Have a few bikes. As well laid out by jeff and others, it'd cost you more than twice what a good used bike would cost. Plus it's good to have more than 1 set up. I for speed with clipless, 1 for tecnical with platform. 1 for the corner store, 1 for a freind, 1 for the road, xc, dh, ect. 
Any decent bike that you like, and fits you well, is worth maintaining so save the upgrades for when something breaks.
Ride upgrades, don't buy upgrades. 
BTW, Whether I ride my lighter or heavier bikes, I have just as much fun.


----------



## fireball_jones (Mar 29, 2009)

I don't think I've ever weighed a bike that I've owned. After a few walks home with bent rims and broken parts, you start to appreciate a bike that's a little bit heftier but a lotta bit more bombproof.

If you want to maintain strength but lose some weight, reducing complexity is the way to go. Turn it into a 1x9 (or a single speed), switch to a rigid carbon fork, or (as you've already done), go with minimalist clipless pedals.


----------



## Nadric (Apr 12, 2011)

I've never weighed my bikes either. Pretty sure my old GF Aquila is easily 30+, and my new Sette is just under. Regardless, I'm more interested in shedding pounds off of my fat ass than my bike


----------



## Cary (Dec 29, 2003)

Just to add on to what has been posted. Once you get down to the upper 20 pound range it starts to get expensive to make your bike lighter. I am a clyde and my XC hardtail, a Titus Riddler built up with nice stuff comes in at 26.5 pounds. My 5 inch bike is about 31 pounds. 

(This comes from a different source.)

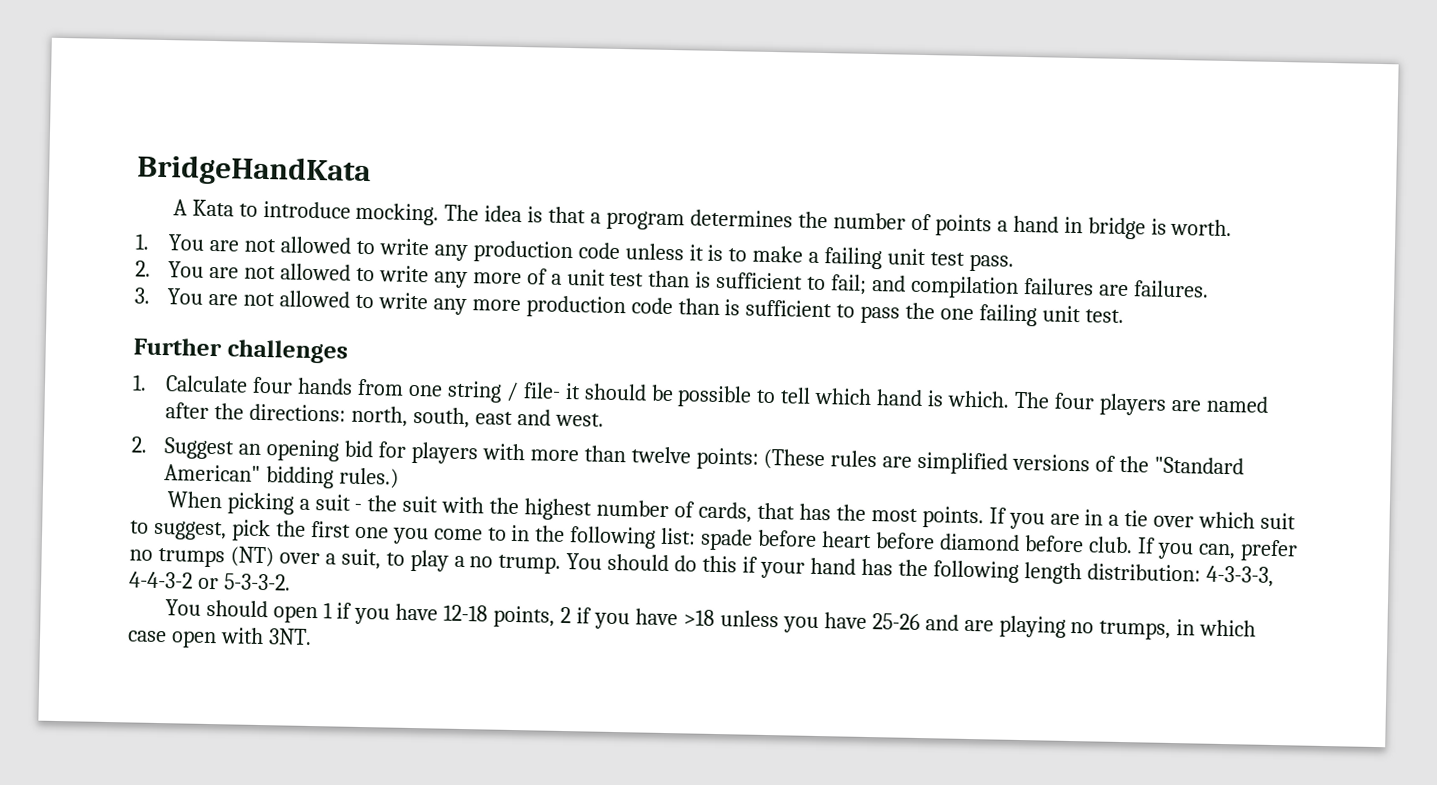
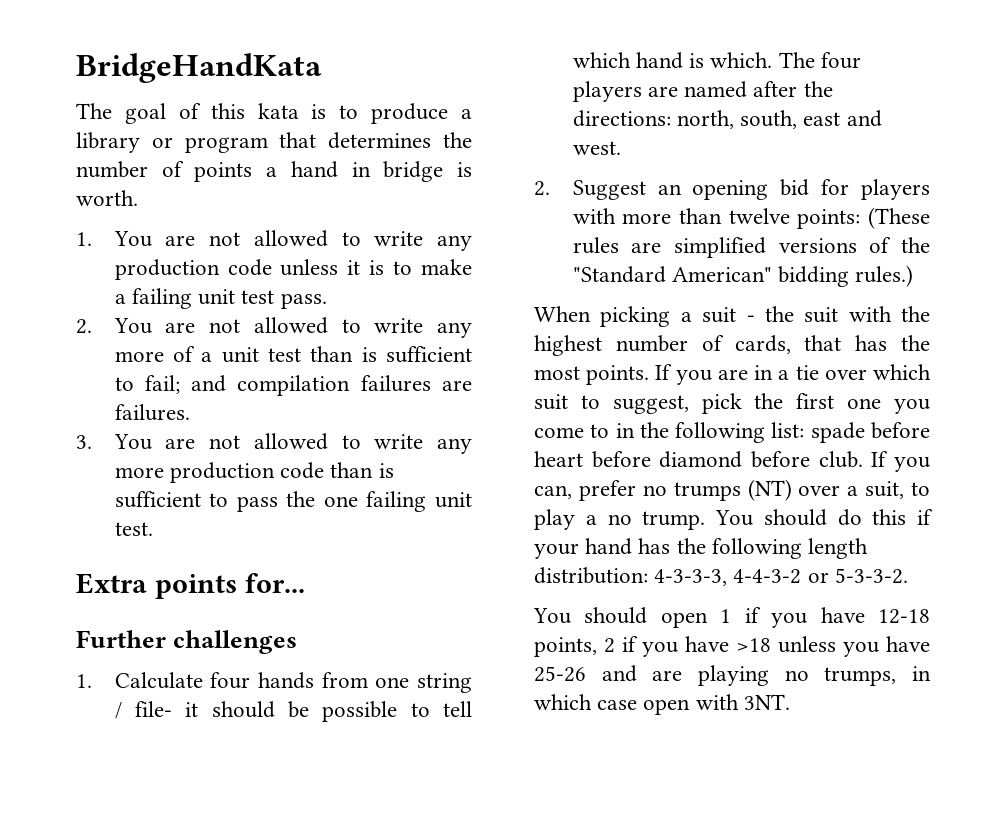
- A Kata to introduce mocking. The idea is that a program determines the number of points a hand in bridge is worth.
+ The goal of this kata is to produce a library or program that determines the number of points a hand in bridge is worth.
+ Extra points for...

If you want to get down in the 25-28 pound range, sell your bike and get a different bike. For example, for $1249 you can get a Settle Jamr bike that weighs 25.5 pounds ready to ride (even if they fudged and it is 27 pounds, you are still 6 pounds lighter). Assuming you were going to spend $800 for upgrades and you can get $200 for your current bike, this would only be an extra $250 or so. For that money you end up with a bike that not only has decent wheels and fork, but every other component is significantly improved over your current bike (excepting the pedals). You can get similar deals from bikesdirect or better yet, used.


----------



## AndrwSwitch (Nov 8, 2007)

I was moving some stuff in and out of my locker and saw the stuff sack I have with my emergency repair stuff for commuting. That's another place you can save weight.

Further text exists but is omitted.